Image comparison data
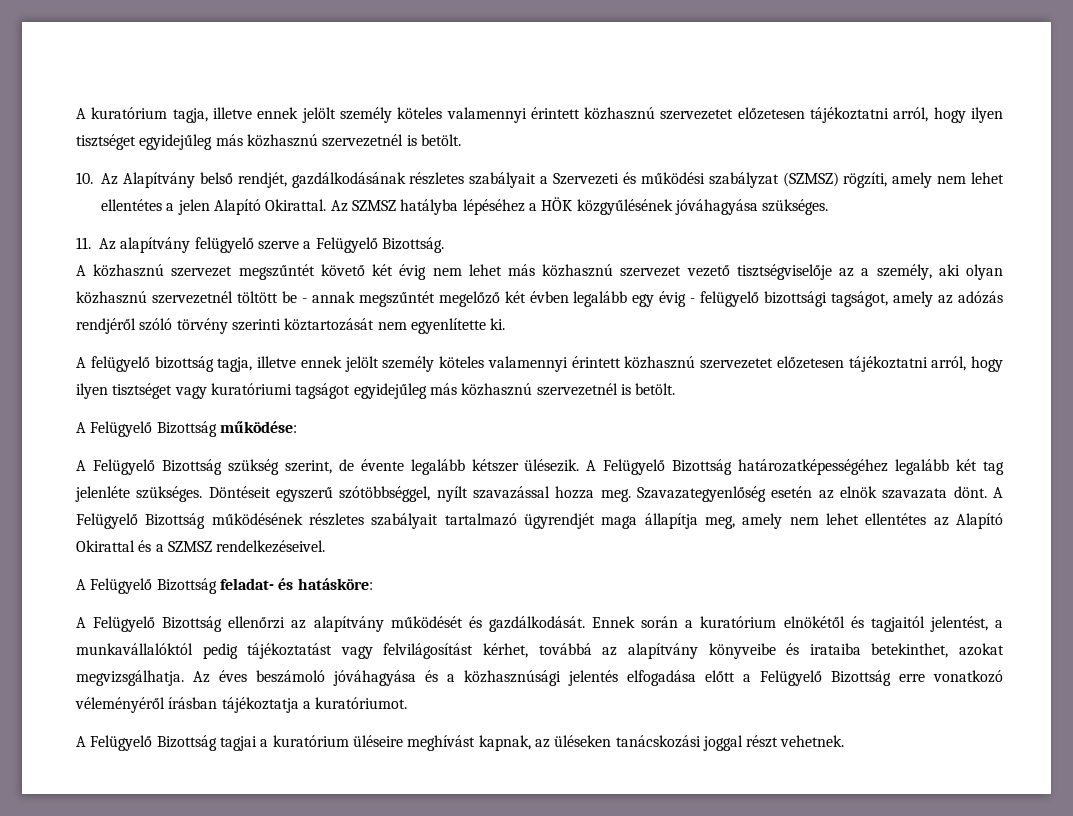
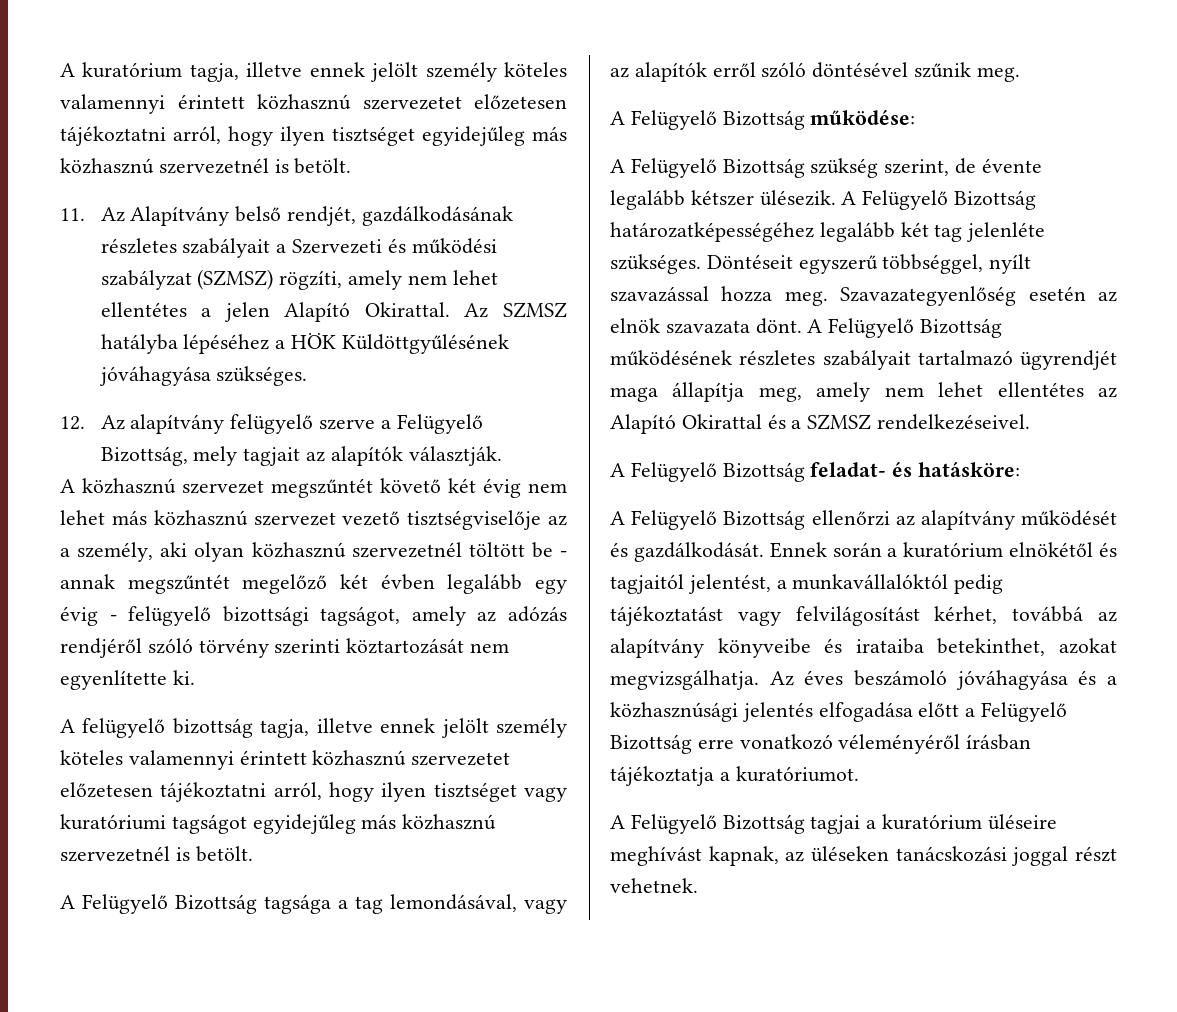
- 10. Az Alapítvány belső rendjét, gazdálkodásának részletes szabályait a Szervezeti és működési szabályzat (SZMSZ) rögzíti, amely nem lehet ellentétes a jelen Alapító Okirattal.
+ 11. Az Alapítvány belső rendjét, gazdálkodásának részletes szabályait a Szervezeti és működési szabályzat (SZMSZ) rögzíti, amely nem lehet ellentétes a jelen Alapító Okirattal.
- Az SZMSZ hatályba lépéséhez a HÖK közgyűlésének jóváhagyása szükséges.
+ Az SZMSZ hatályba lépéséhez a HÖK Küldöttgyűlésének jóváhagyása szükséges.
- 11. Az alapítvány felügyelő szerve a Felügyelő Bizottság.
+ 12. Az alapítvány felügyelő szerve a Felügyelő Bizottság, mely tagjait az alapítók választják.
+ A Felügyelő Bizottság tagsága a tag lemondásával, vagy az alapítók erről szóló döntésével szűnik meg.
- Döntéseit egyszerű szótöbbséggel, nyílt szavazással hozza meg.
+ Döntéseit egyszerű többséggel, nyílt szavazással hozza meg.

● Assigned task: Repeat each line of the records exactly, dropping the pictures.

● Written response:
- 10. Az Alapítvány belső rendjét, gazdálkodásának részletes szabályait a Szervezeti és működési szabályzat (SZMSZ) rögzíti, amely nem lehet ellentétes a jelen Alapító Okirattal.
+ 11. Az Alapítvány belső rendjét, gazdálkodásának részletes szabályait a Szervezeti és működési szabályzat (SZMSZ) rögzíti, amely nem lehet ellentétes a jelen Alapító Okirattal.
- Az SZMSZ hatályba lépéséhez a HÖK közgyűlésének jóváhagyása szükséges.
+ Az SZMSZ hatályba lépéséhez a HÖK Küldöttgyűlésének jóváhagyása szükséges.
- 11. Az alapítvány felügyelő szerve a Felügyelő Bizottság.
+ 12. Az alapítvány felügyelő szerve a Felügyelő Bizottság, mely tagjait az alapítók választják.
+ A Felügyelő Bizottság tagsága a tag lemondásával, vagy az alapítók erről szóló döntésével szűnik meg.
- Döntéseit egyszerű szótöbbséggel, nyílt szavazással hozza meg.
+ Döntéseit egyszerű többséggel, nyílt szavazással hozza meg.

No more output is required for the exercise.